Misleading narratives about candidates are already spreading. Since announcing the election schedule, Inec has had to debunk several messages misinforming Nigerians about the registration, polling and conduct of the elections.
Misinformation and disinformation would play a significant role in this election, Dr Theresa Amobi, a senior lecturer at the Department of Mass Communication, University of Lagos, told Africa Check.
Amobi has recently researched the spread of misinformation in Nigeria.
“Disinformation around the election has already taken a life of its own. We are seeing different types of disinformation. Some have been spread to incite sections of the country against a presidential candidate,” she told us.

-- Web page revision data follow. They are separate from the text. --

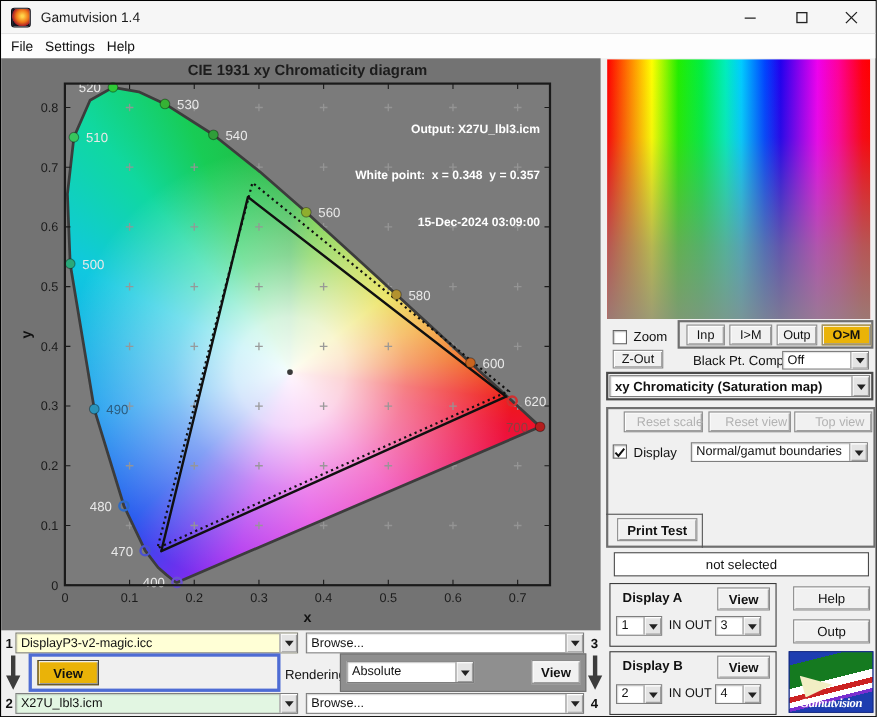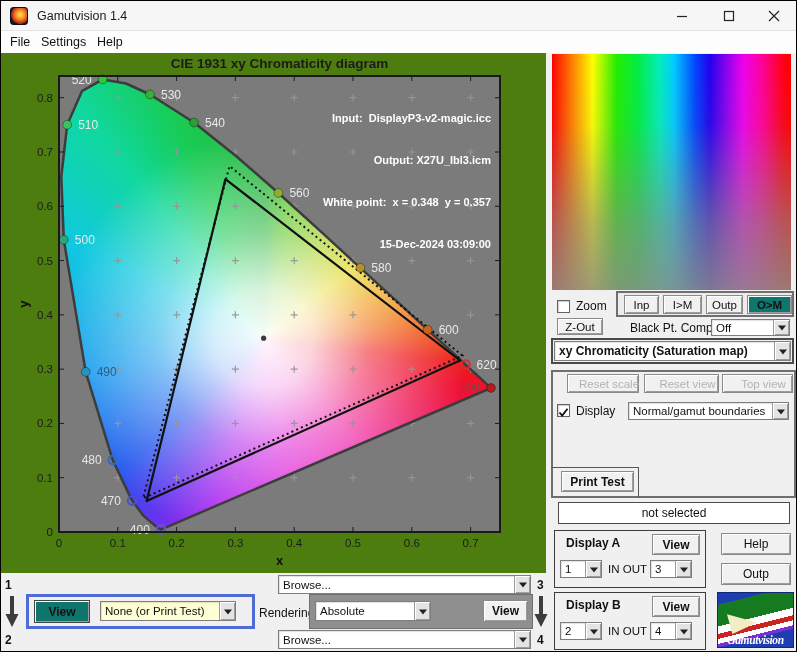--- a/index.html
+++ b/index.html
@@ -18,7 +18,7 @@
   .menu-item { position:absolute; top:0; height:22px; line-height:22px; font-size:12.5px; color:#111; padding:0 4px; }
 
   
-  .diagram-panel { position:absolute; left:0; top:52px; width:545px; height:520px; background:#4d7c0f; }
+  .diagram-panel { position:absolute; left:0; top:52px; width:545px; height:520px; background:#737373; }
   .plot-title { position:absolute; left:58px; top:3px; width:441px; text-align:center; font-size:13.5px; font-weight:bold; color:#1c1c1c; }
   .plot-bg { position:absolute; left:58px; top:23px; width:441px; height:456px; background:#7b7b7b; }
   .horseshoe { position:absolute; left:58px; top:23px; width:441px; height:456px;

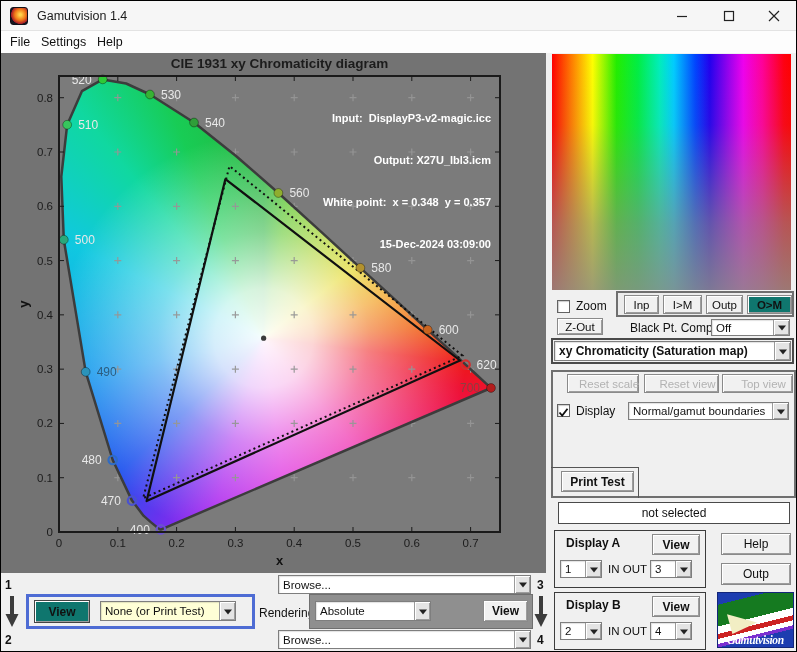--- a/index.html
+++ b/index.html
@@ -259,7 +259,6 @@
         <text x="27" y="251" fill="#111" font-size="13" font-weight="bold" text-anchor="middle" font-family="&quot;Liberation Sans&quot;,sans-serif" transform="rotate(-90 27 251)">y</text>
       </svg>
     <div class="plot-annot">
-      <div>Input:  DisplayP3-v2-magic.icc</div>
       <div>Output: X27U_lbl3.icm</div>
       <div>White point:  x = 0.348  y = 0.357</div>
       <div>15-Dec-2024 03:09:00</div>

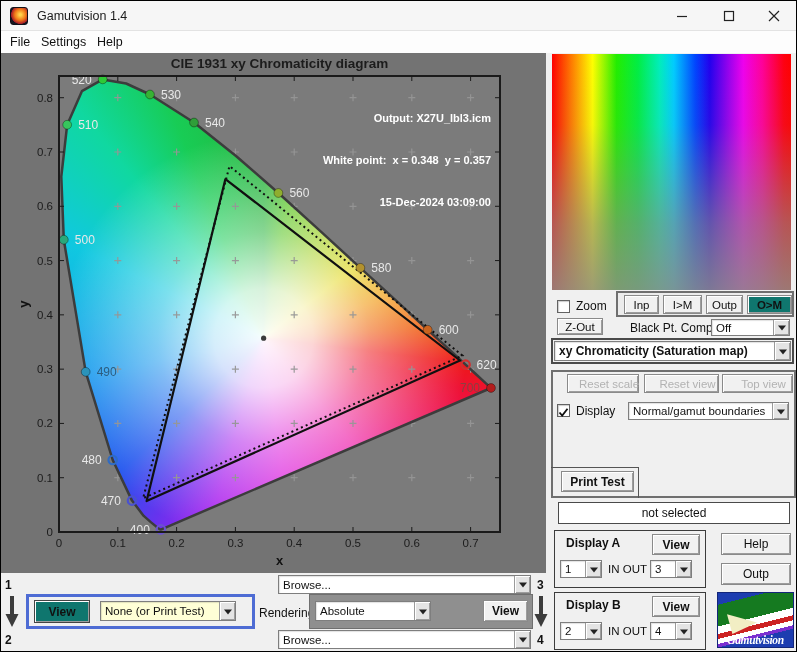--- a/index.html
+++ b/index.html
@@ -38,7 +38,7 @@
          box-shadow: inset 1px 1px 0 #ffffff, inset -1px -1px 0 #9d9d9d;
          font-size:12px; color:#111; display:flex; align-items:center; justify-content:center; white-space:nowrap; }
   .btn.bold { font-weight:bold; }
-  .btn.yellow { background:#0f766e; }
+  .btn.yellow { background:#eab308; }
   .btn.disabled { color:#b2b2b2;padding-left:12px; }
   .combo { position:absolute; background:#fff; border:1px solid #7e7e7e; font-size:11.5px; color:#111;
            display:flex; align-items:center; box-shadow: inset 1px 1px 1px rgba(0,0,0,0.12); }

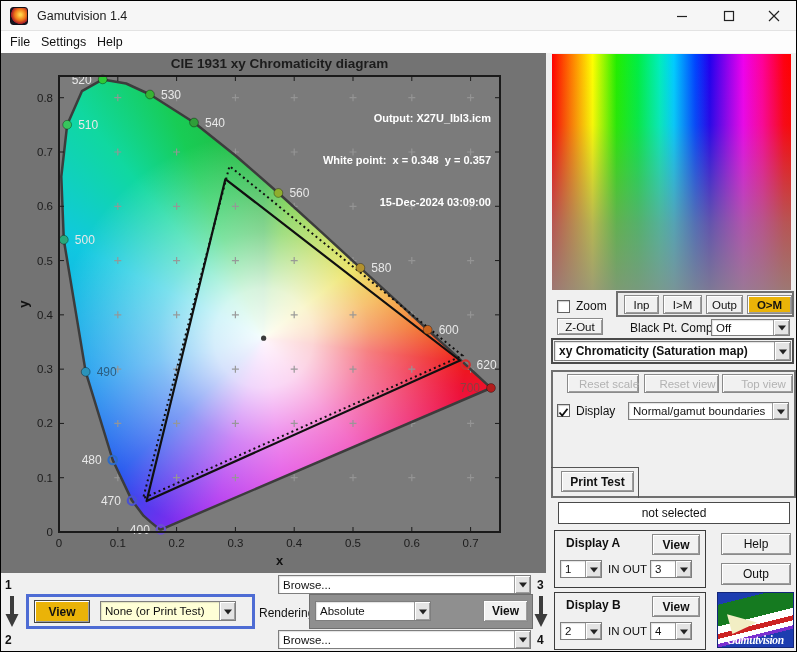--- a/index.html
+++ b/index.html
@@ -360,6 +360,12 @@
   </div>
 
   <div class="num" style="left:4px;top:577px">1</div>
+  <div class="combo yellow" style="left:13px;top:574px;width:257px;height:19px">
+    <span class="ct">DisplayP3-v2-magic.icc</span>
+    <span class="ca">
+        <i></i>
+      </span>
+  </div>
   <div class="combo" style="left:277px;top:574px;width:253px;height:19px">
     <span class="ct">Browse...</span>
     <span class="ca">

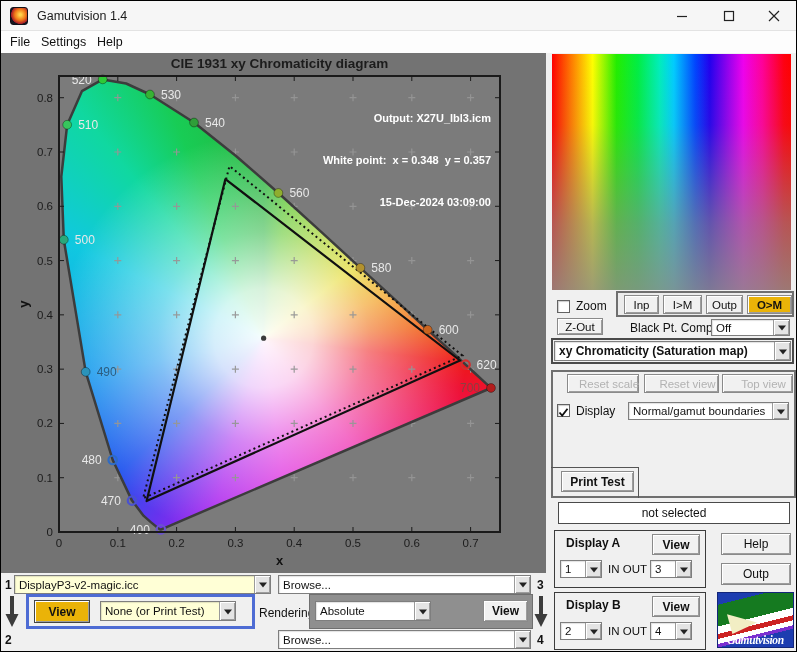--- a/index.html
+++ b/index.html
@@ -380,12 +380,6 @@
 
   <div class="bluebox" style="left:25px;top:593px;width:229px;height:35px"></div>
   <div class="btn yellow bold" style="left:33px;top:599px;width:56px;height:23px;border:1.5px solid #444">View</div>
-  <div class="combo yellow" style="left:99px;top:600px;width:136px;height:20px">
-    <span class="ct">None (or Print Test)</span>
-    <span class="ca">
-        <i></i>
-      </span>
-  </div>
   <div class="label" style="left:258px;top:605px">Rendering</div>
   <div class="graypanel" style="left:308px;top:593px;width:224px;height:35px"></div>
   <div class="combo" style="left:314px;top:600px;width:116px;height:20px">

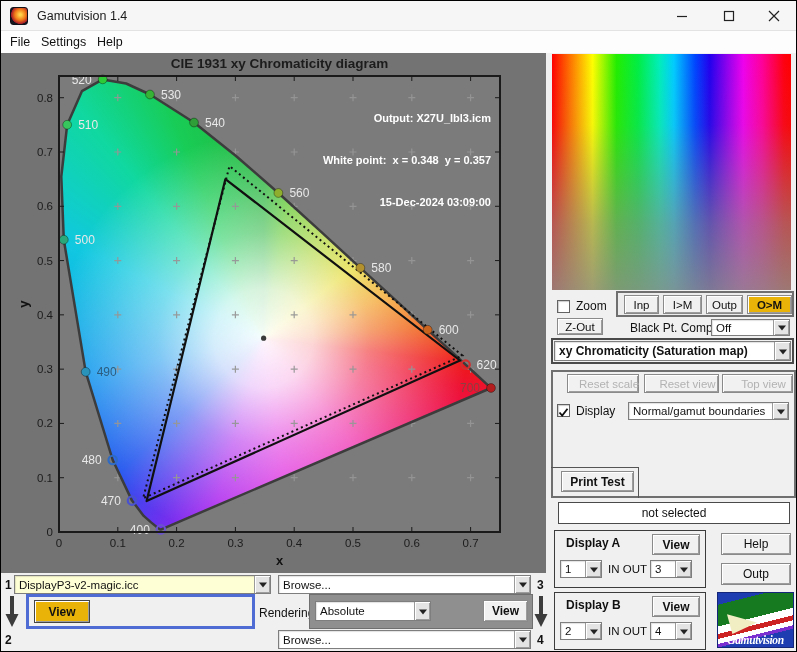--- a/index.html
+++ b/index.html
@@ -395,6 +395,12 @@
   </svg>
 
   <div class="num" style="left:4px;top:632px">2</div>
+  <div class="combo green" style="left:13px;top:629px;width:257px;height:19px">
+    <span class="ct">X27U_lbl3.icm</span>
+    <span class="ca">
+        <i></i>
+      </span>
+  </div>
   <div class="combo" style="left:277px;top:629px;width:253px;height:19px">
     <span class="ct">Browse...</span>
     <span class="ca">

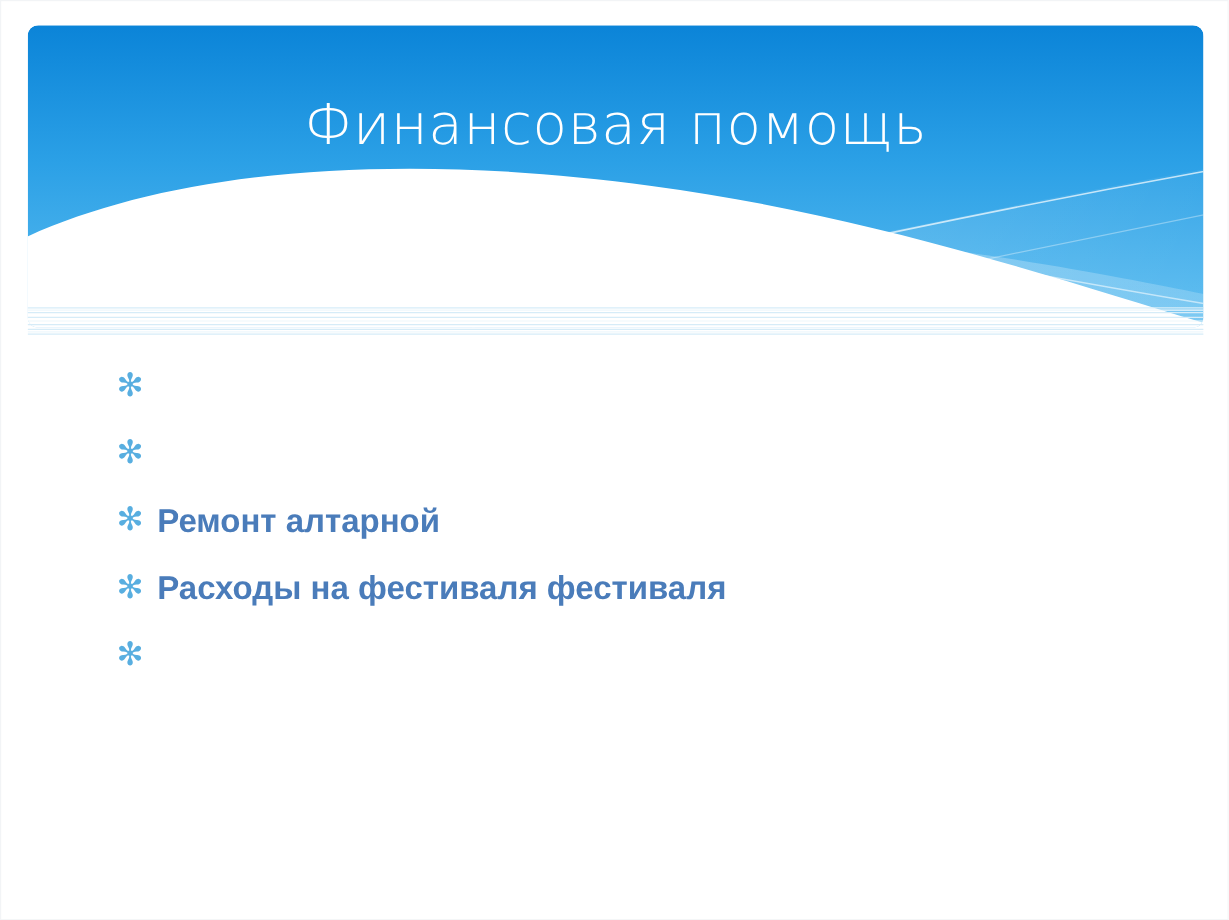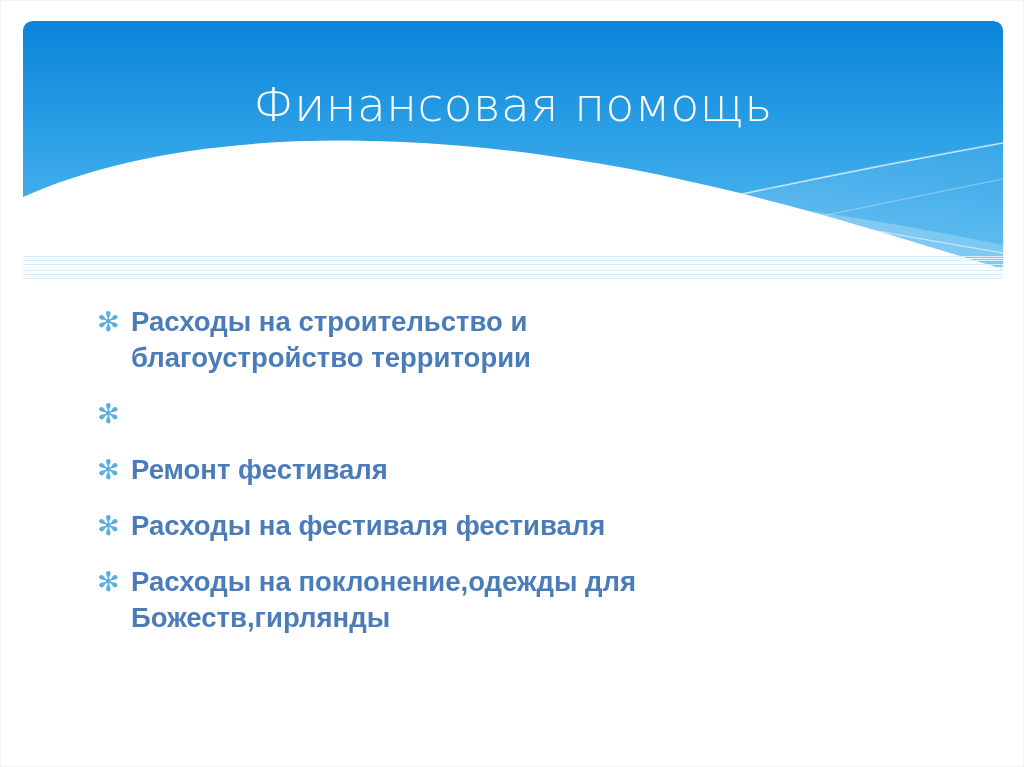--- a/index.html
+++ b/index.html
@@ -173,7 +173,6 @@
 
     <li class="bullet-item">
       <span class="bullet-marker">✻</span>
-      <span class="bullet-text">Расходы на строительство и благоустройство территории</span>
     </li>
 
     <li class="bullet-item">

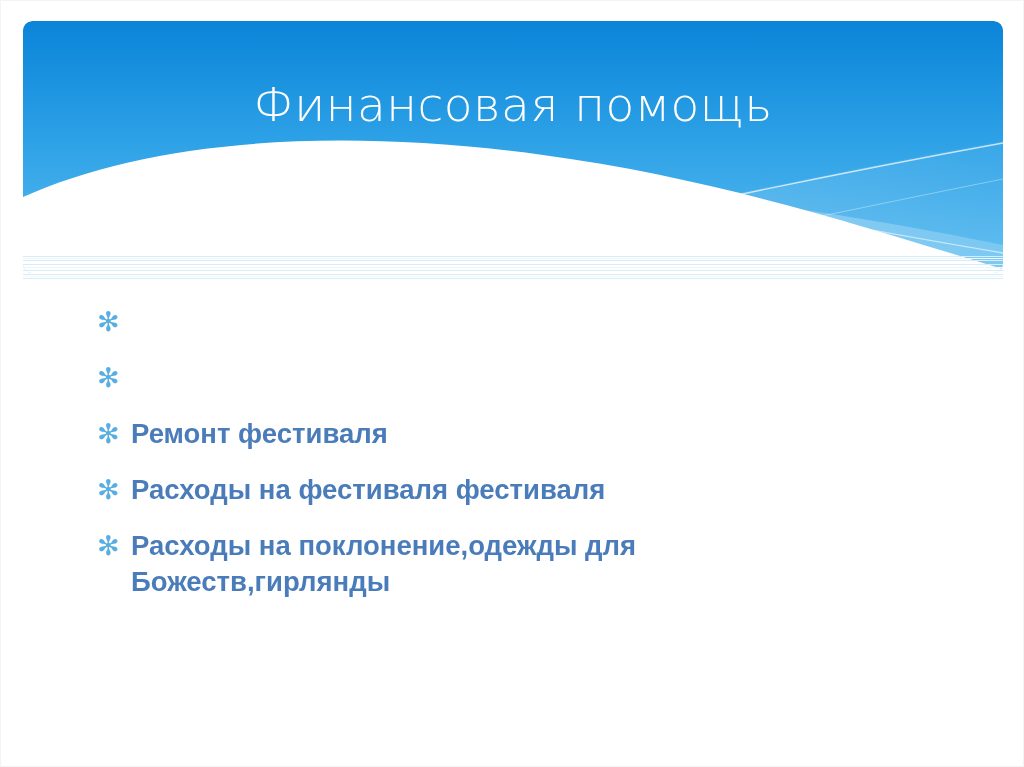--- a/index.html
+++ b/index.html
@@ -181,7 +181,7 @@
 
     <li class="bullet-item">
       <span class="bullet-marker">✻</span>
-      <span class="bullet-text">Ремонт фестиваля</span>
+      <span class="bullet-text">Ремонт алтарной</span>
     </li>
 
     <li class="bullet-item">

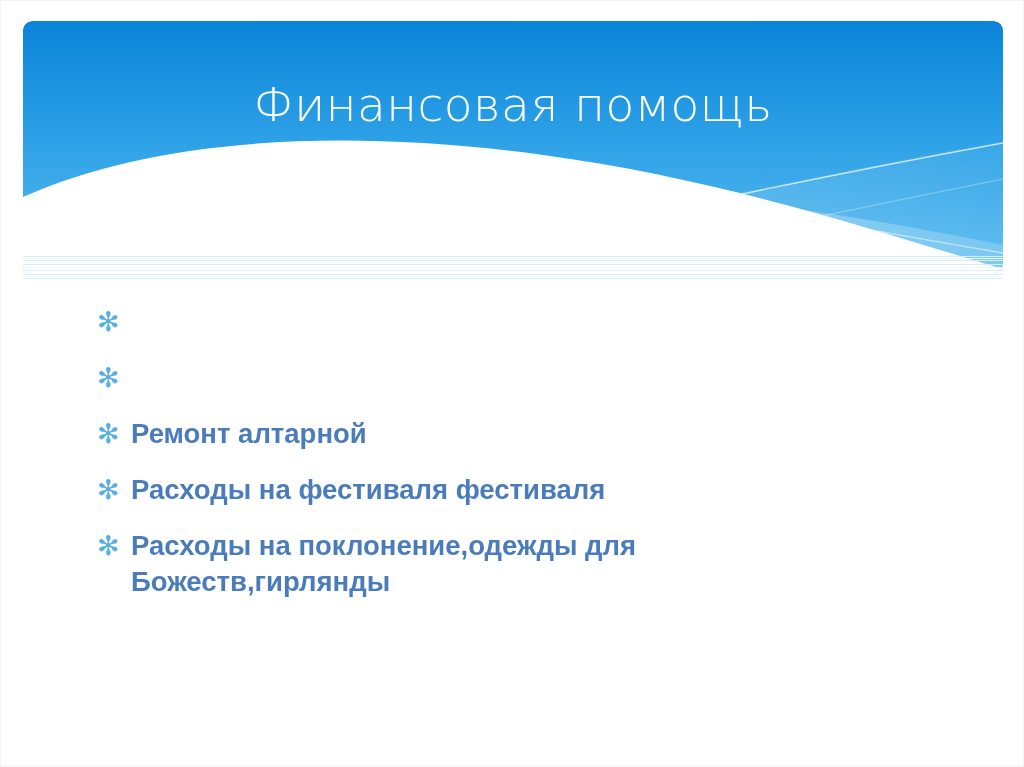--- a/index.html
+++ b/index.html
@@ -191,7 +191,6 @@
 
     <li class="bullet-item">
       <span class="bullet-marker">✻</span>
-      <span class="bullet-text">Расходы на поклонение,одежды для Божеств,гирлянды</span>
     </li>
 
   </ul>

“For instance, a photo of a young man dressed in the colours of the Biafran flag stepping on the Nigerian flag was circulated with a claim that it is Obi’s son. That was done to associate Obi with the Indigenous People of Biafra, which would damage his candidacy among undecided voters, especially in the north. That claim has been debunked,” she said.
Nigerian fact-checkers write open letter to the country’s politicians
“Generally, where there is limited information, misinformation thrives. Candidates need to provide accurate information and debunk false narratives. Even though debunking false information may not completely erase its impact, it helps a great deal,” she said.
Africa Check is part of a coalition of Nigerian fact-checkers who have written an open letter to politicians, urging them to avoid making false claims and to debunk false or misleading information related to their parties or candidacies.